C. Mempraktikkan Linguistik dalam ruang kelas

 

Ruang kelas merupakan sebuah habitus kecil mencomot konsep pertautan dominasi dan subordinasi dalam sebuah komunitas-nya John Piaget. Dimana didalamnya tercipta hubungan simbiosis antara seorang guru sebagai penjuru utama dan murid-murid sebagai bagian yang tak terpisahkan karena tak akan terpenuhinya hubungan komunikatif tanpa keberadaannya.[1]

Hubungan komunikasi yang terjadi anatara guru dan murid bukanlah merupakan bentuk komunikasi linier, karena keduanya mempunyai beban yang berbeda. Sang guru mempunyai kewajiban untuk dapat menjelaskan setiap ilmu pengetahuan yang akan ditransver kepada murid, sedangkan murid akan berusaha untuk menangkap setiap susunan gramatikal yang keluar dari mulut sang guru, semakin jelas dan terang citra akustis yang keluar dari mulut guru akan berpengaruh pula pada pemahaman murid. Begitu juga dalam hal pemilahan susunan tanda yang akan digunakan oleh guru untuk merepresentasikan impresi mental yang ada dalam pemahamannya sebagai wujud ujaran yang akan ditangkap oleh murid, akan semakin jelas dan mudah dipahami bila merupakan susunan tanda yang tepat dan tidak berbelit-belit serta membingungkan. Karena pemilahan diksi kata yang tepat akan semakin membantu kelancaran proses komunikasi, melihat kebutuhan utama dalam komunikasi akan pemahaman pendengar serta kelegaan pembicara. Kalau kedua kebutuhan tersebut belum tercapai maka dapat dipastikan telah terjadi sebuah ketidak beresan dalam berkomunikasi, entah karena pilihan diksi kata yang kurang tepat oleh guru ataukah daya tangkap yang kurang sempurna dari murid.

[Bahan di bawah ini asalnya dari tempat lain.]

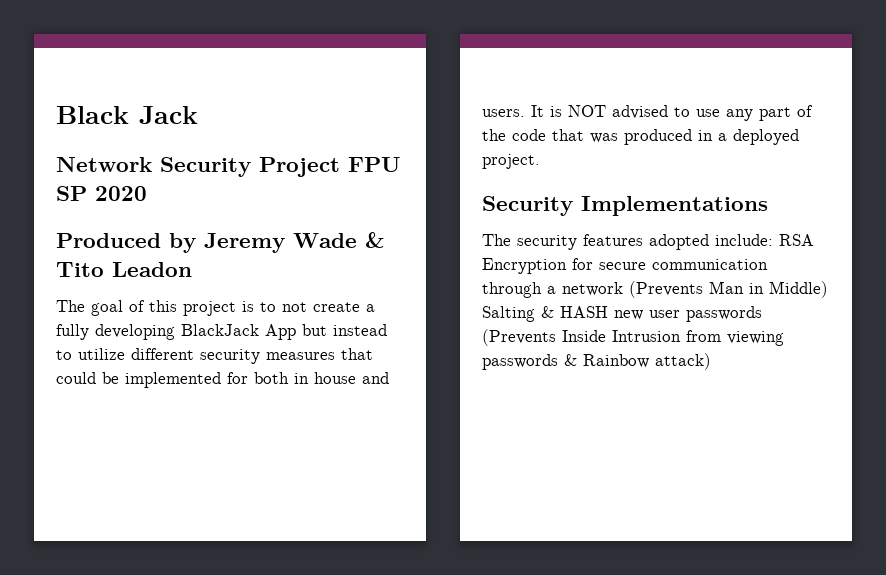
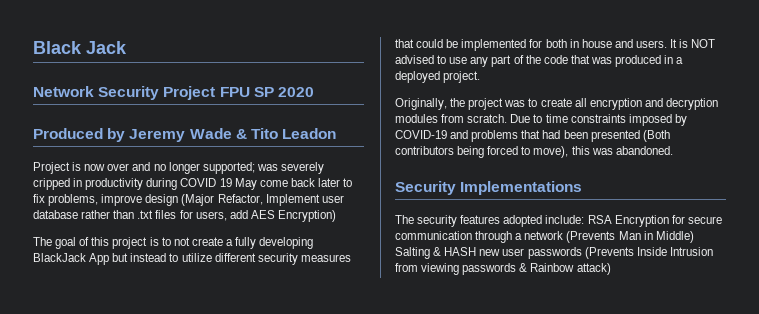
(192, 269) none -> [33,162,324,174] [33,178,353,190] [33,194,344,206] [33,210,336,222] // Project is now over and no longer supported; was severely cripped in productivity during COVID 19 May come back later to fix problems, improve design (Major Refactor, Implement user database rather than .txt files for users, add AES Encryption)
(540, 161) none -> [395,98,718,110] [395,114,687,126] [395,130,670,142] [395,146,673,158] // Originally, the project was to create all encryption and decryption modules from scratch. Due to time constraints imposed by COVID-19 and problems that had been presented (Both contributors being forced to move), this was abandoned.

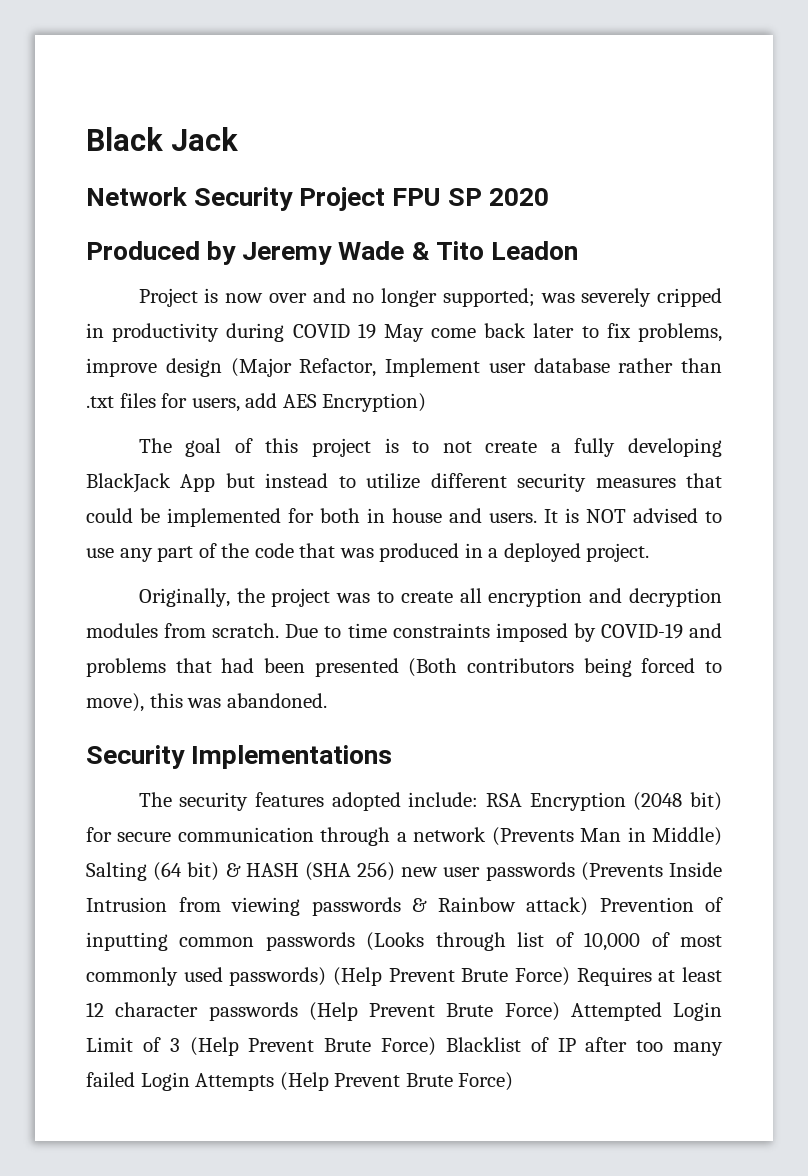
(669, 221) none -> [633,792,723,811] (2048 bit)
[433,247,477,256] & HASH -> [153,862,396,881] (64 bit) & HASH (SHA 256)
(611, 269) none -> [599,897,723,912] [86,932,723,951] [86,967,722,986] [86,1002,722,1021] [86,1037,723,1056] [86,1072,514,1091] Prevention of inputting common passwords (Looks through list of 10,000 of most commonly used passwords) (Help Prevent Brute Force) Requires at least 12 character passwords (Help Prevent Brute Force) Attempted Login Limit of 3 (Help Prevent Brute Force) Blacklist of IP after too many failed Login Attempts (Help Prevent Brute Force)

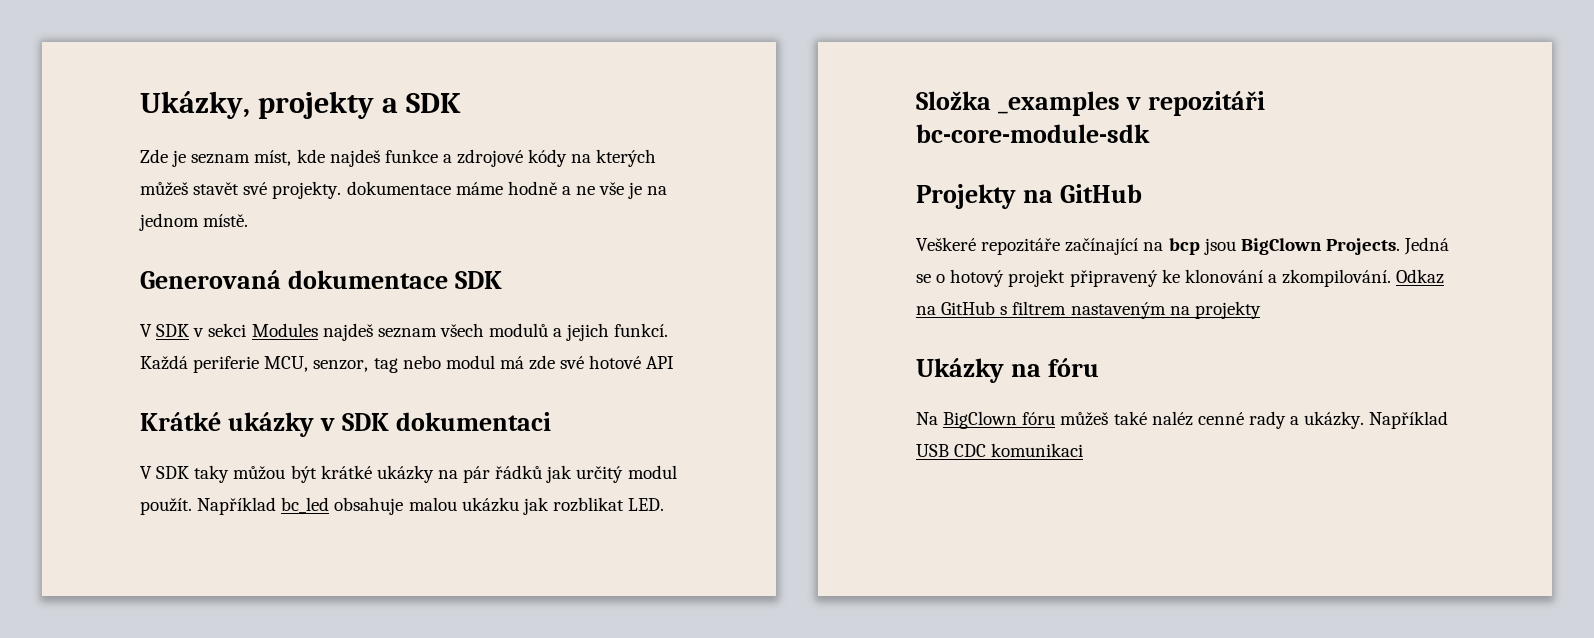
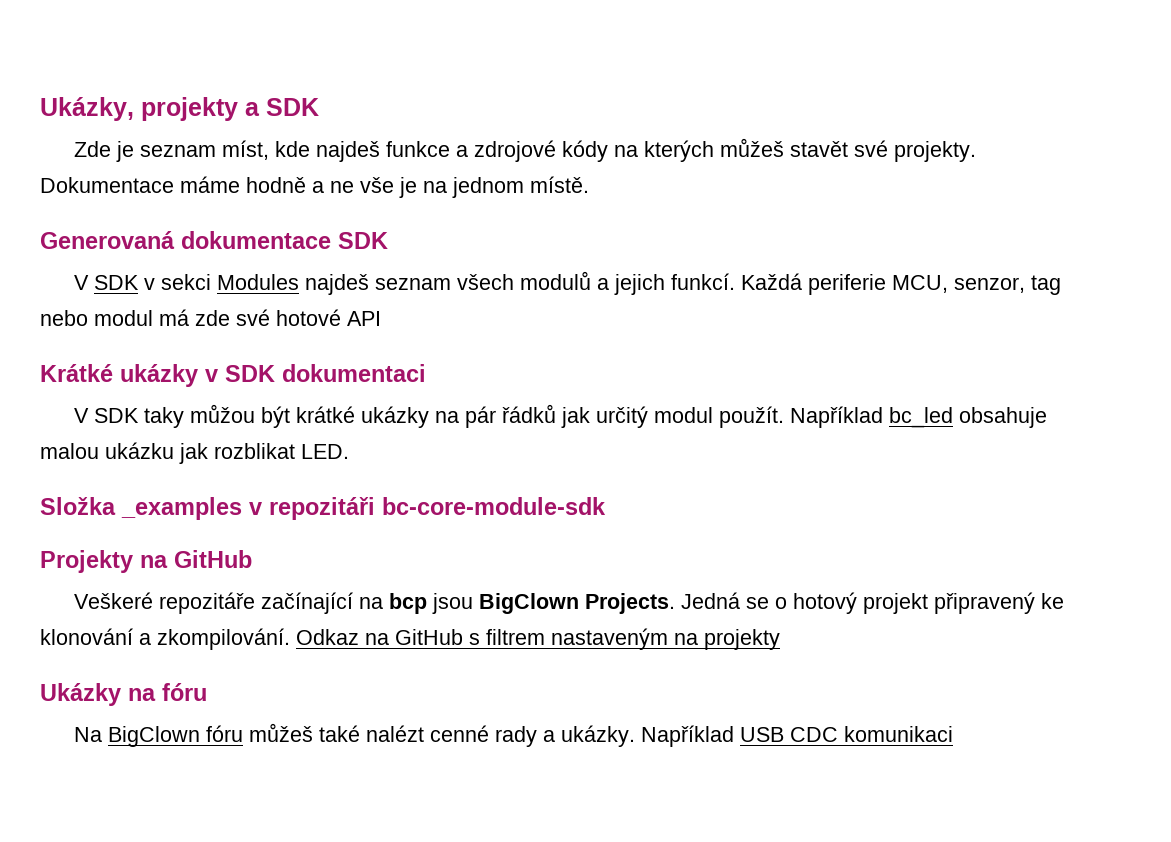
[346,181,451,195] dokumentace -> [40,177,174,193] Dokumentace
[1151,411,1193,426] naléz -> [366,725,425,742] nalézt

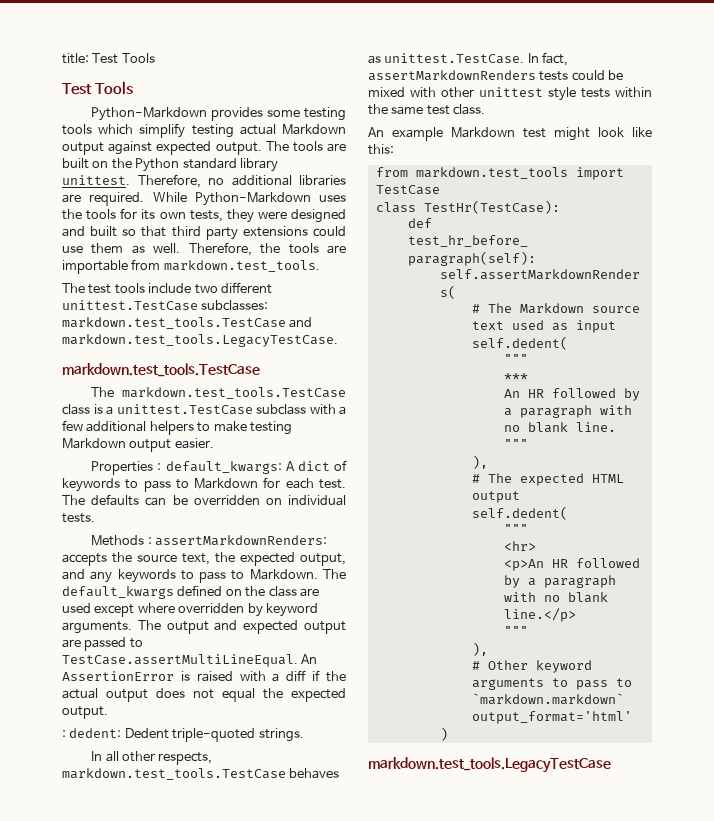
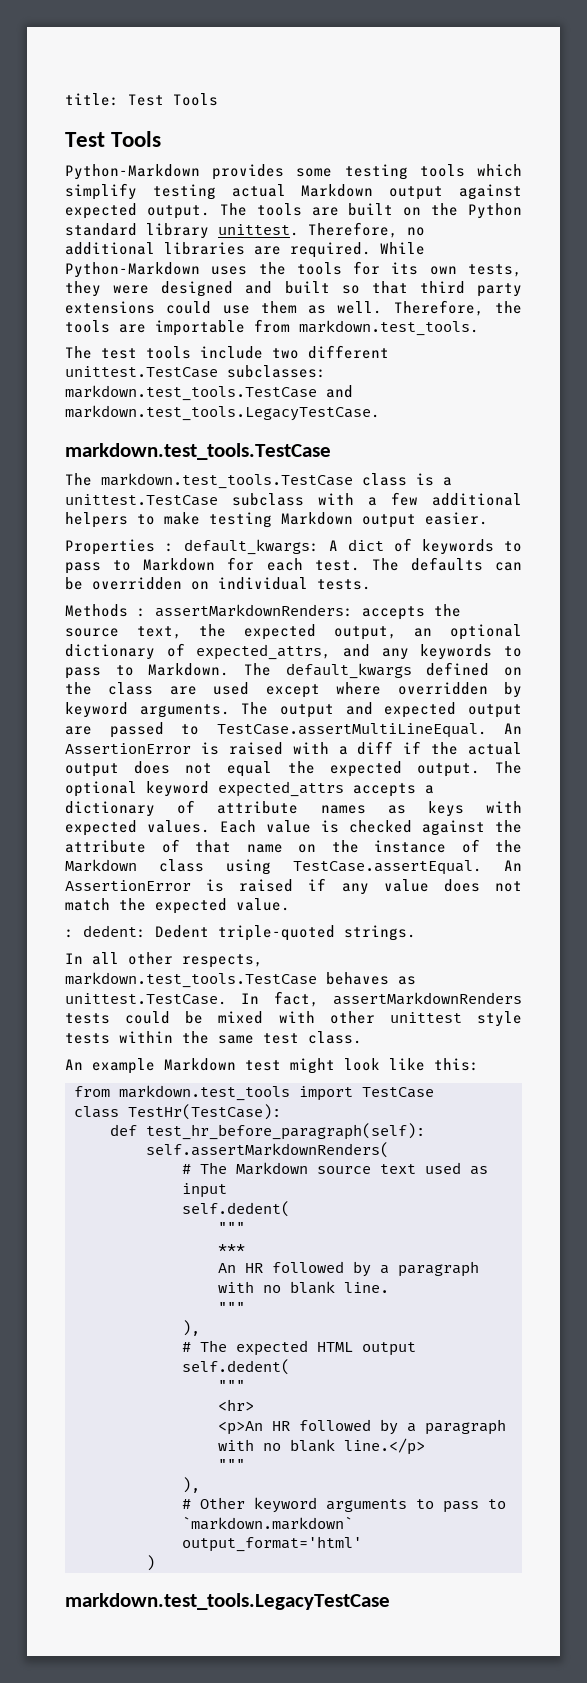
(346, 559) none -> [414,624,522,640] [65,643,332,660] an optional dictionary of expected_attrs,
(108, 712) none -> [495,761,522,774] [65,781,434,797] [65,800,522,817] [65,820,522,836] [65,839,522,853] [65,859,522,875] [65,878,523,895] [65,898,290,914] The optional keyword expected_attrs accepts a dictionary of attribute names as keys with expected values. Each value is checked against the attribute of that name on the instance of the Markdown class using TestCase.assertEqual. An AssertionError is raised if any value does not match the expected value.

Metode apapun yang dipakai oleh sang guru, tidak bisa mengabaikan pentingnya pemahaman linguistik dalam proses pengajaran. Setiap bentuk komunikasi yang secara langsung memang terbentuk dari susunan sistem tanda hasil pilihan sang guru, akan memberikan nuansa tersendiri dalam tiap-tiap proses pengucapannya. Hal ini yang kemudian dijadikan oleh para bahasawan sebagai legitimasi kekuatan bahasa dalam mempresentasikan makna paling dalam oleh pengucapnya. Sampai-sampai dapat diajdikan sebuah indikatror, apabila seseorang dapat berbahasa dengan baik dan benar serta dapat memilih diksi yang tepat, maka dapat dijlaskan bahwa seseorang tersebut mempunyai struktur logika yang sistematis, begitu pula sebaliknya, bila sesseorang asal asalan dalam berbicara dan tidak pandai memilih diksi kata yang tepat dapat dijelaskan pula bahwa dia tidak mempunyai logika yang sistematis.

Langue sebagai sistem kebahasaan secara umum, tercipta dalam sebuah ruang kelas. Setiap individu meskipun tetap mempunyai hak terhadap parole-nya sendiri-sendiri, dia tidak bisa keluar dari sistem bahasa umum tersebut. Akibatnya, tiap-tiap individu didalamnya baik guru maupun murid, pada dasarnya harus mempunyai kontrak kolektif yang harus diterima secara menyeluruh bila hendak berkomunikasi.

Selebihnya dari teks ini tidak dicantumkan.